Before-and-after change records
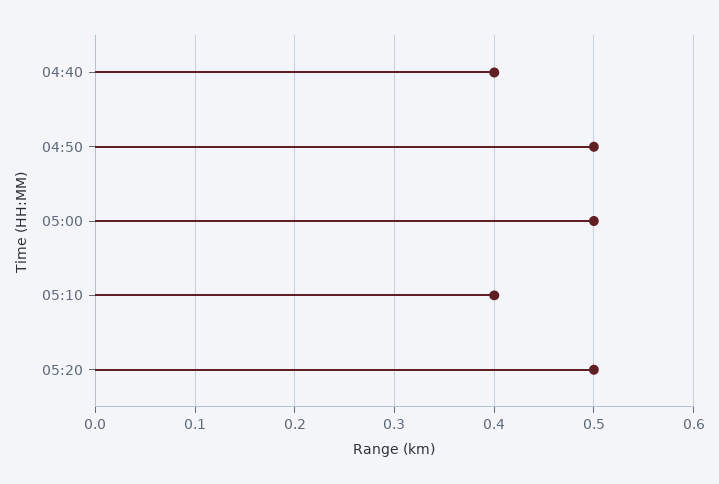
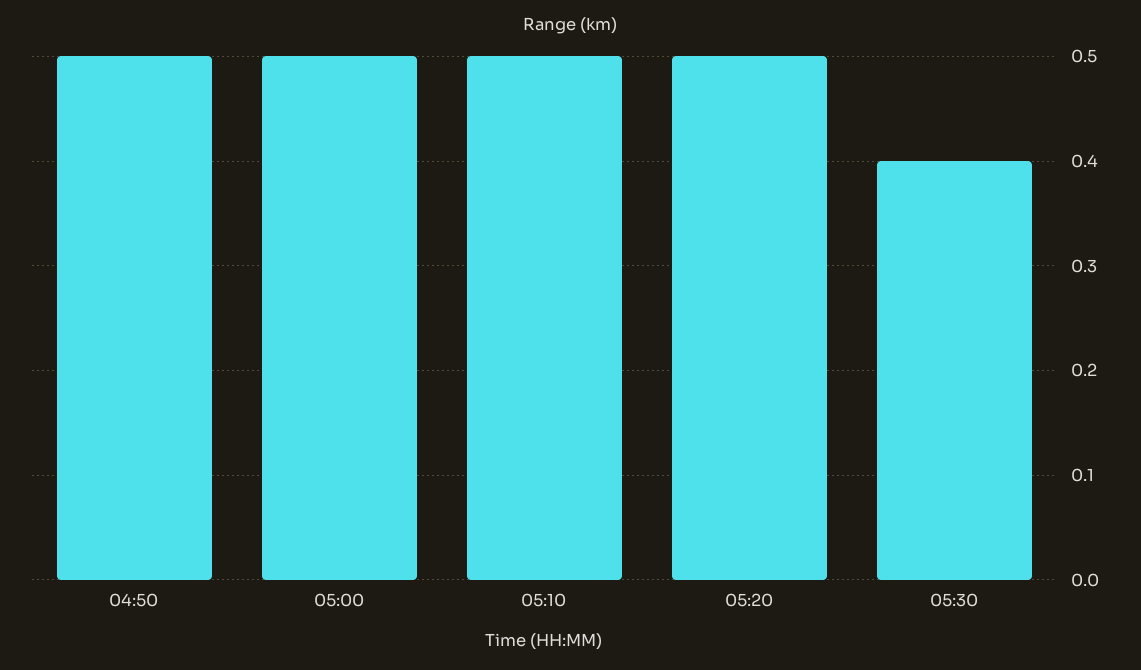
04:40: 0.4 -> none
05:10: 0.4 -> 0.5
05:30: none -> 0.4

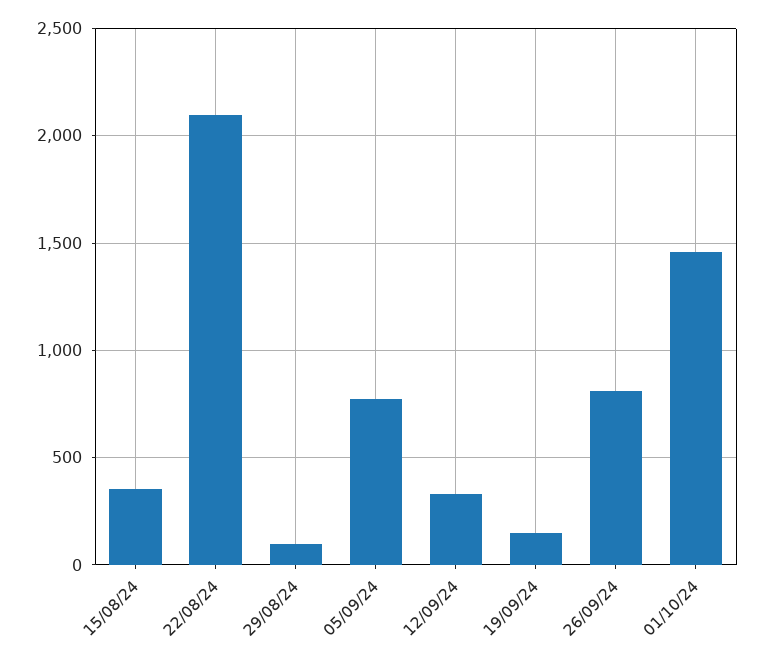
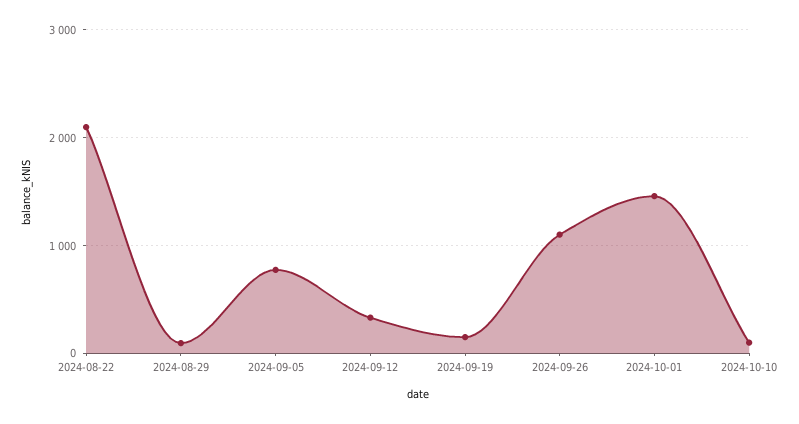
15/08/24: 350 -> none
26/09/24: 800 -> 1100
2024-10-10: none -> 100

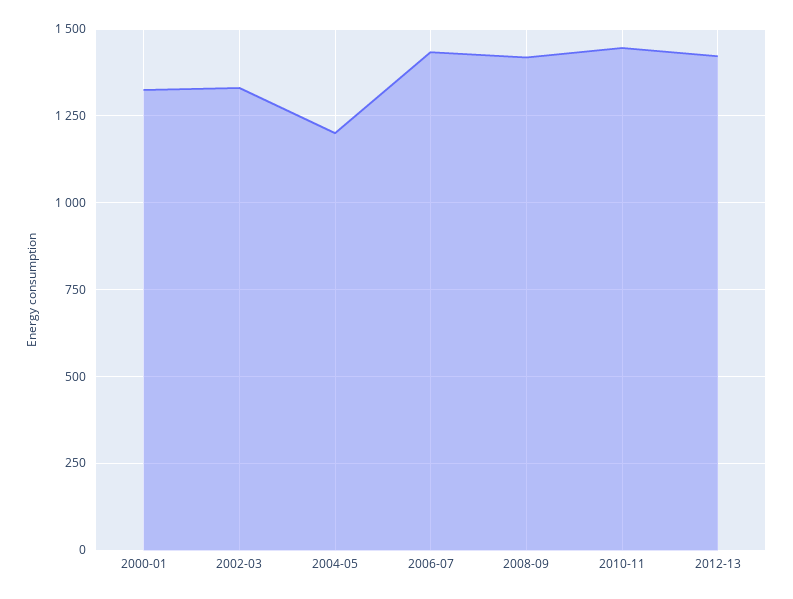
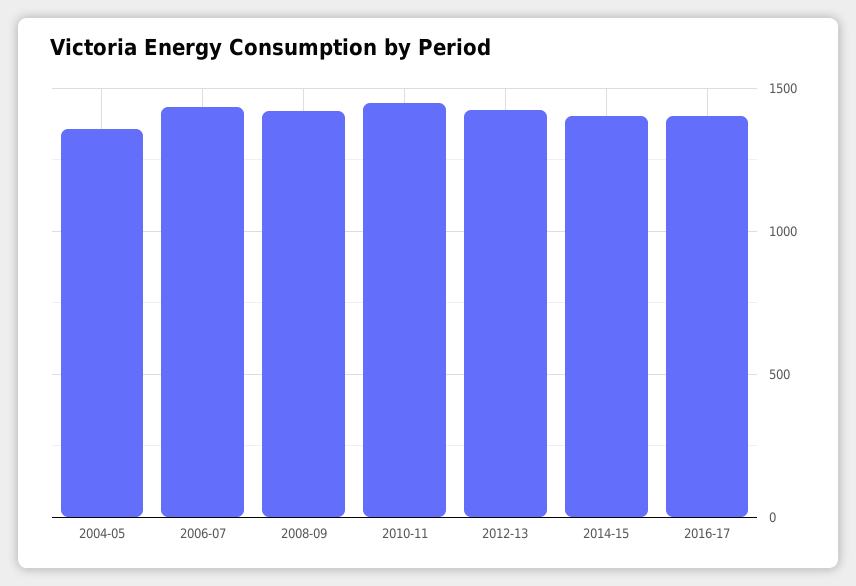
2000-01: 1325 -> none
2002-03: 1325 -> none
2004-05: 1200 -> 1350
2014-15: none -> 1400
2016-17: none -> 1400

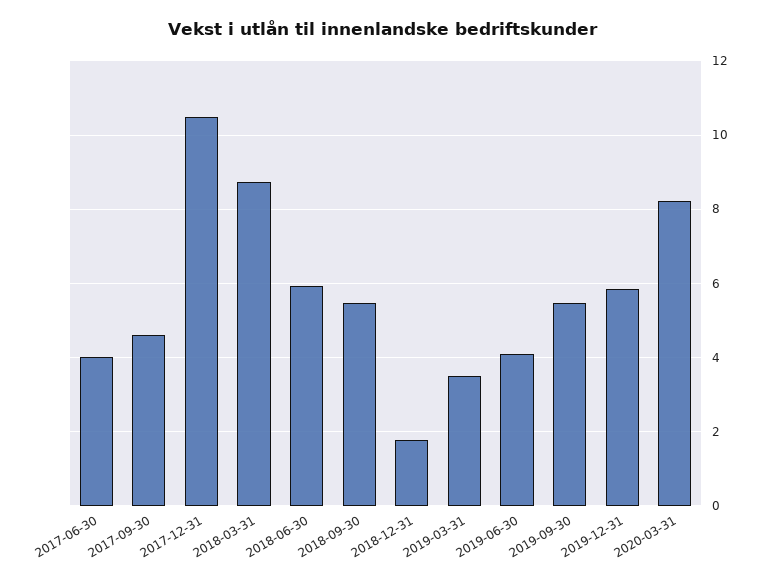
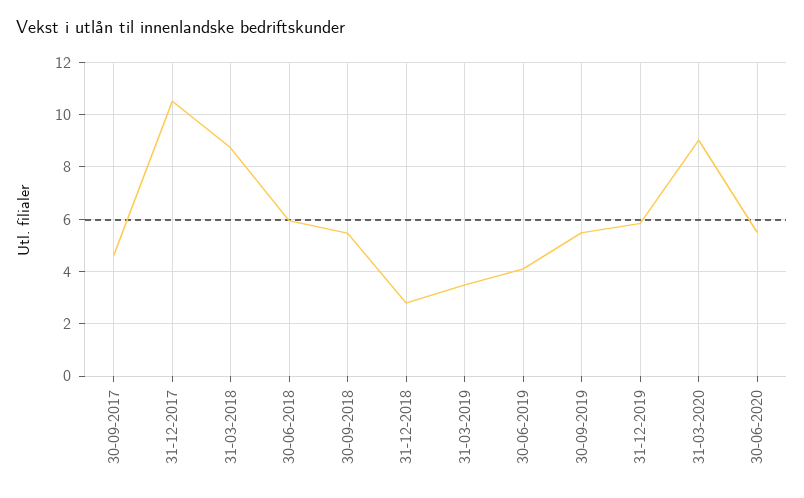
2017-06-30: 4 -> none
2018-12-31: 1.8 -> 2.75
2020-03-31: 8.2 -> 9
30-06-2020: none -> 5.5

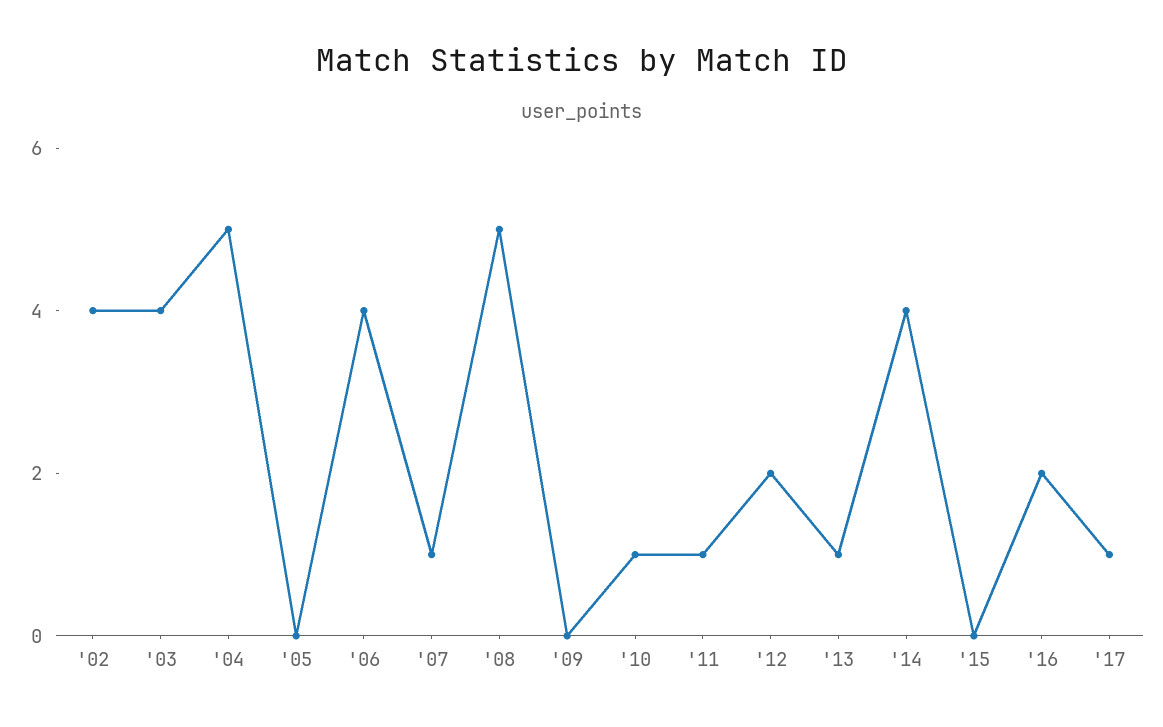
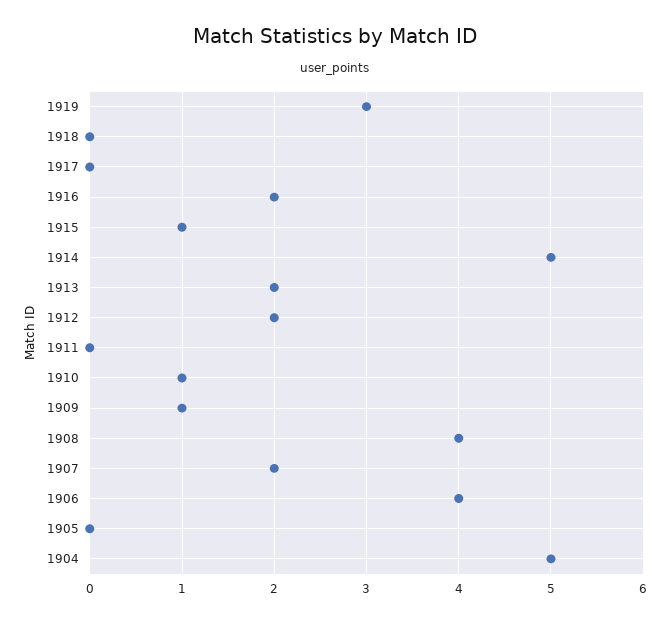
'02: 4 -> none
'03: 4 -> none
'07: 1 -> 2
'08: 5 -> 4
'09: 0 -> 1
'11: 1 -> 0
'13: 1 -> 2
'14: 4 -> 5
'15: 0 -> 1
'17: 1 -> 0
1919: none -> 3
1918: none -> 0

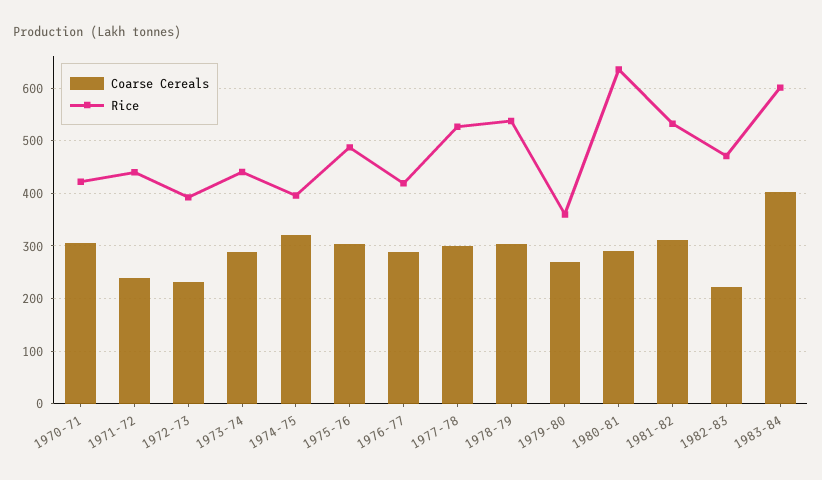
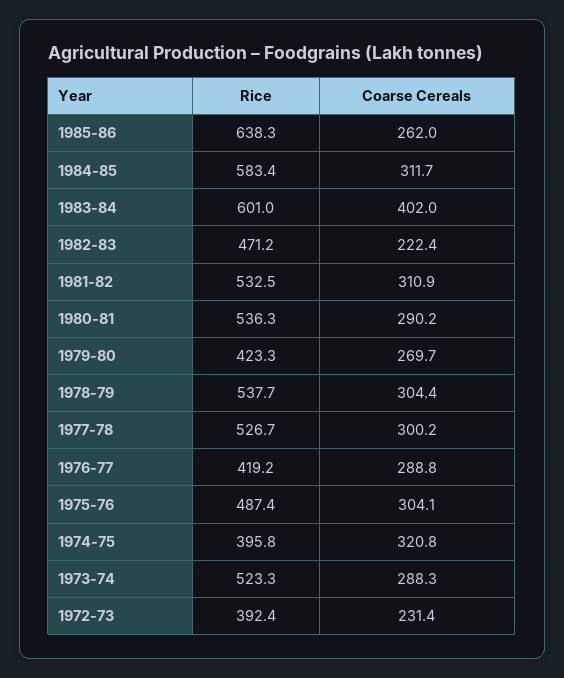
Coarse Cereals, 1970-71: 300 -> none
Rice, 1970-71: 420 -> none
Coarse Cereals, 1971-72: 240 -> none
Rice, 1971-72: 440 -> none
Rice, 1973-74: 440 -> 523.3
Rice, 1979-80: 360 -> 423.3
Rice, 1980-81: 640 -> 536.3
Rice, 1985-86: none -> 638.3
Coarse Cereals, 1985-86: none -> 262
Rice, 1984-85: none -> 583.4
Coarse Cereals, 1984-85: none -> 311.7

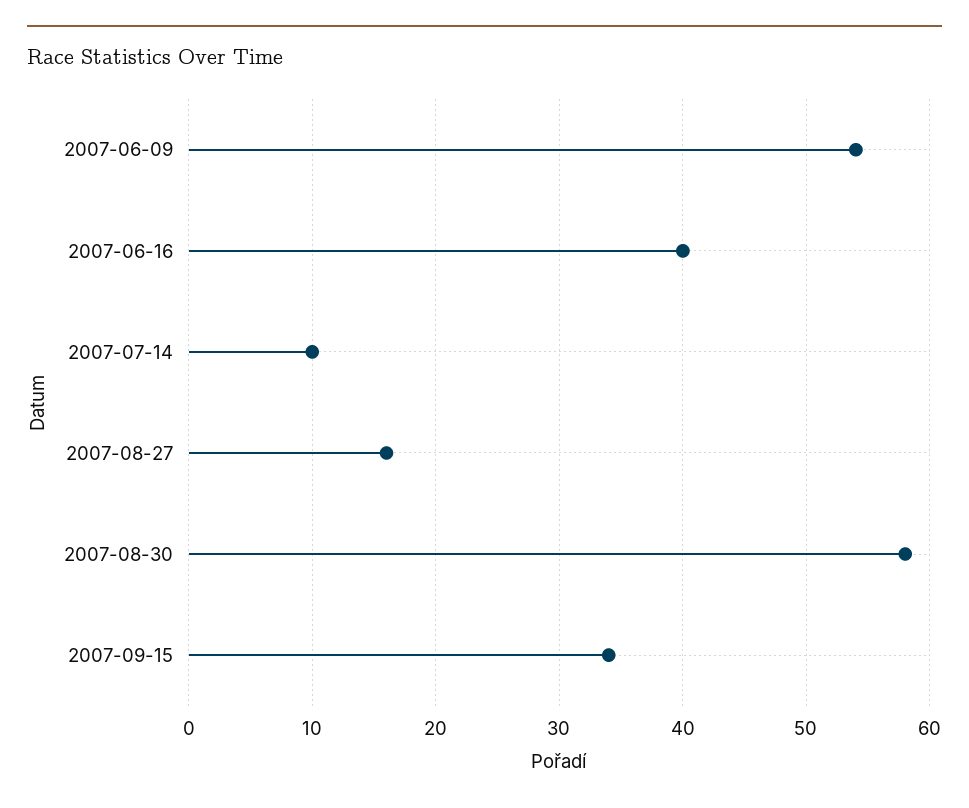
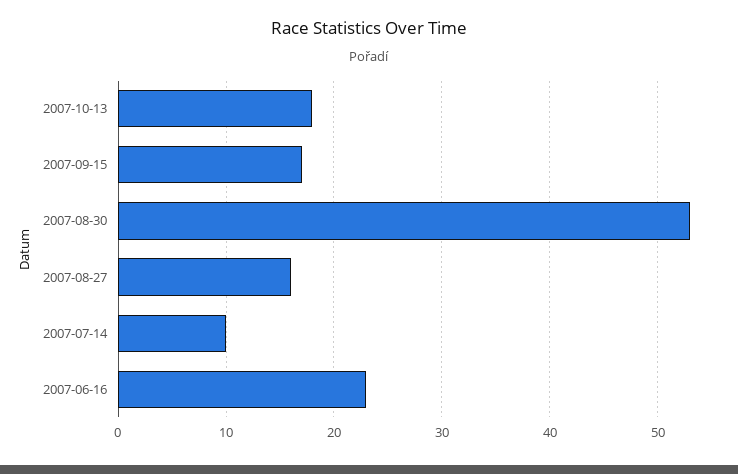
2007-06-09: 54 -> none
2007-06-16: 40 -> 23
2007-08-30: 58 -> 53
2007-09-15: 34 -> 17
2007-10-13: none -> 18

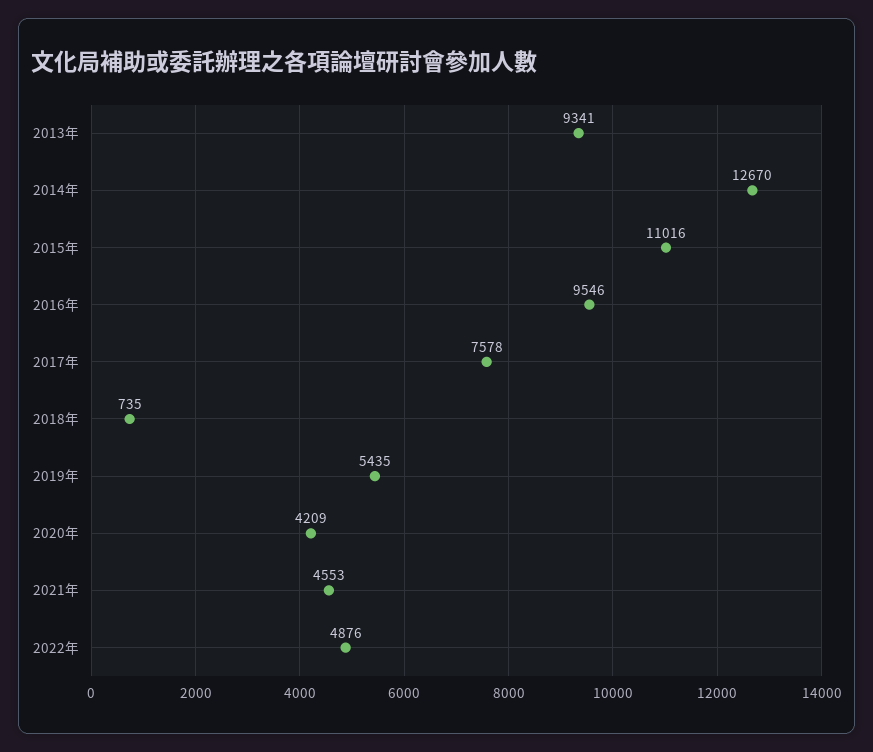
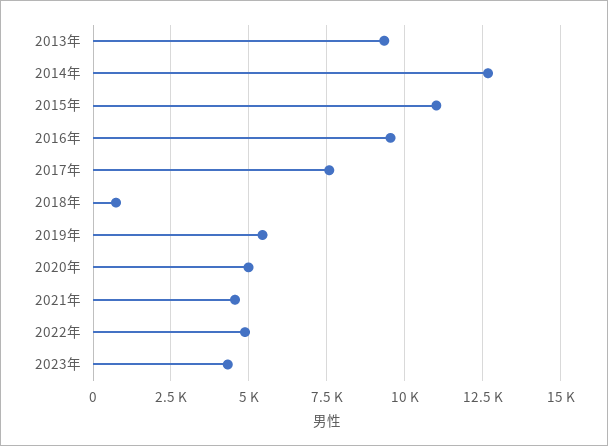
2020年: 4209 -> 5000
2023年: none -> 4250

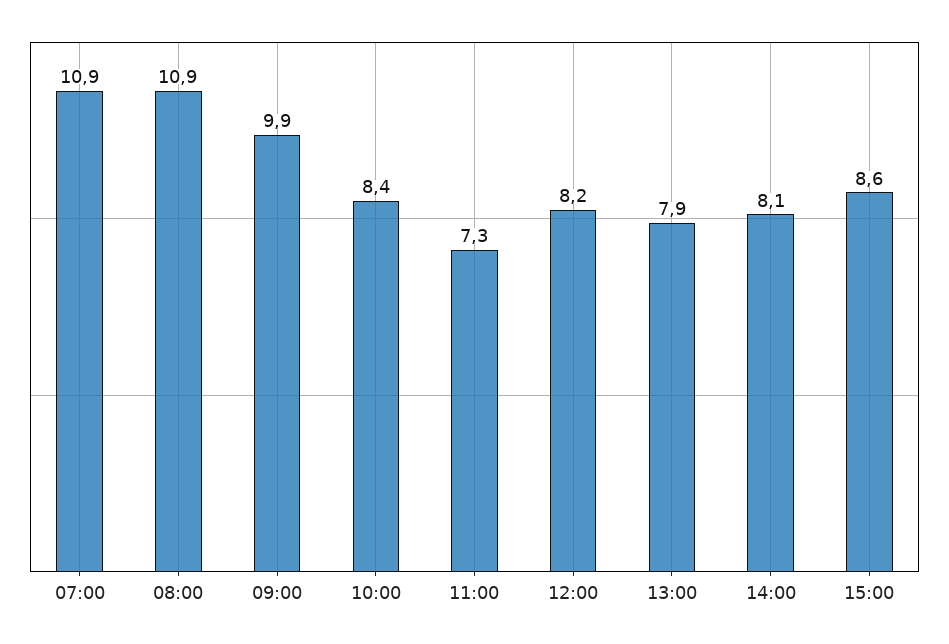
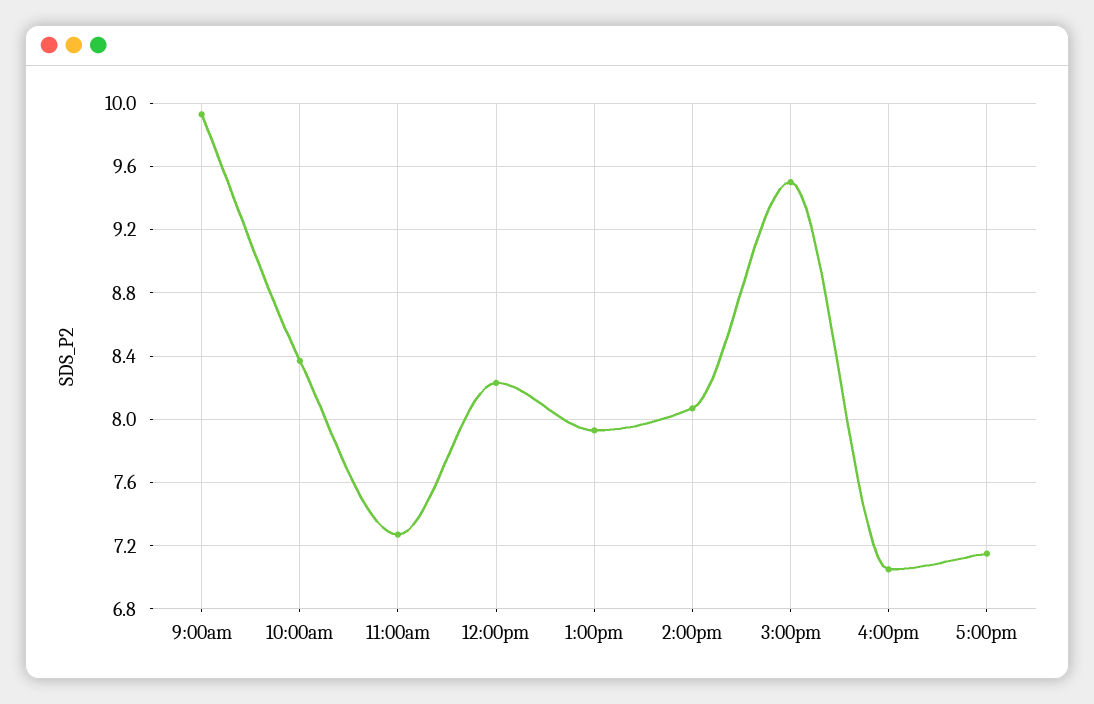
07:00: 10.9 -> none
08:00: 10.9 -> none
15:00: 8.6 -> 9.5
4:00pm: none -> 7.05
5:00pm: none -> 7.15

Instructions to follow
Transcribe all of the records above character for character. Exclude the pictures.

Answer
04:40: 0.4 -> none
05:10: 0.4 -> 0.5
05:30: none -> 0.4

15/08/24: 350 -> none
26/09/24: 800 -> 1100
2024-10-10: none -> 100

2000-01: 1325 -> none
2002-03: 1325 -> none
2004-05: 1200 -> 1350
2014-15: none -> 1400
2016-17: none -> 1400

2017-06-30: 4 -> none
2018-12-31: 1.8 -> 2.75
2020-03-31: 8.2 -> 9
30-06-2020: none -> 5.5

'02: 4 -> none
'03: 4 -> none
'07: 1 -> 2
'08: 5 -> 4
'09: 0 -> 1
'11: 1 -> 0
'13: 1 -> 2
'14: 4 -> 5
'15: 0 -> 1
'17: 1 -> 0
1919: none -> 3
1918: none -> 0

Coarse Cereals, 1970-71: 300 -> none
Rice, 1970-71: 420 -> none
Coarse Cereals, 1971-72: 240 -> none
Rice, 1971-72: 440 -> none
Rice, 1973-74: 440 -> 523.3
Rice, 1979-80: 360 -> 423.3
Rice, 1980-81: 640 -> 536.3
Rice, 1985-86: none -> 638.3
Coarse Cereals, 1985-86: none -> 262
Rice, 1984-85: none -> 583.4
Coarse Cereals, 1984-85: none -> 311.7

2007-06-09: 54 -> none
2007-06-16: 40 -> 23
2007-08-30: 58 -> 53
2007-09-15: 34 -> 17
2007-10-13: none -> 18

2020年: 4209 -> 5000
2023年: none -> 4250

07:00: 10.9 -> none
08:00: 10.9 -> none
15:00: 8.6 -> 9.5
4:00pm: none -> 7.05
5:00pm: none -> 7.15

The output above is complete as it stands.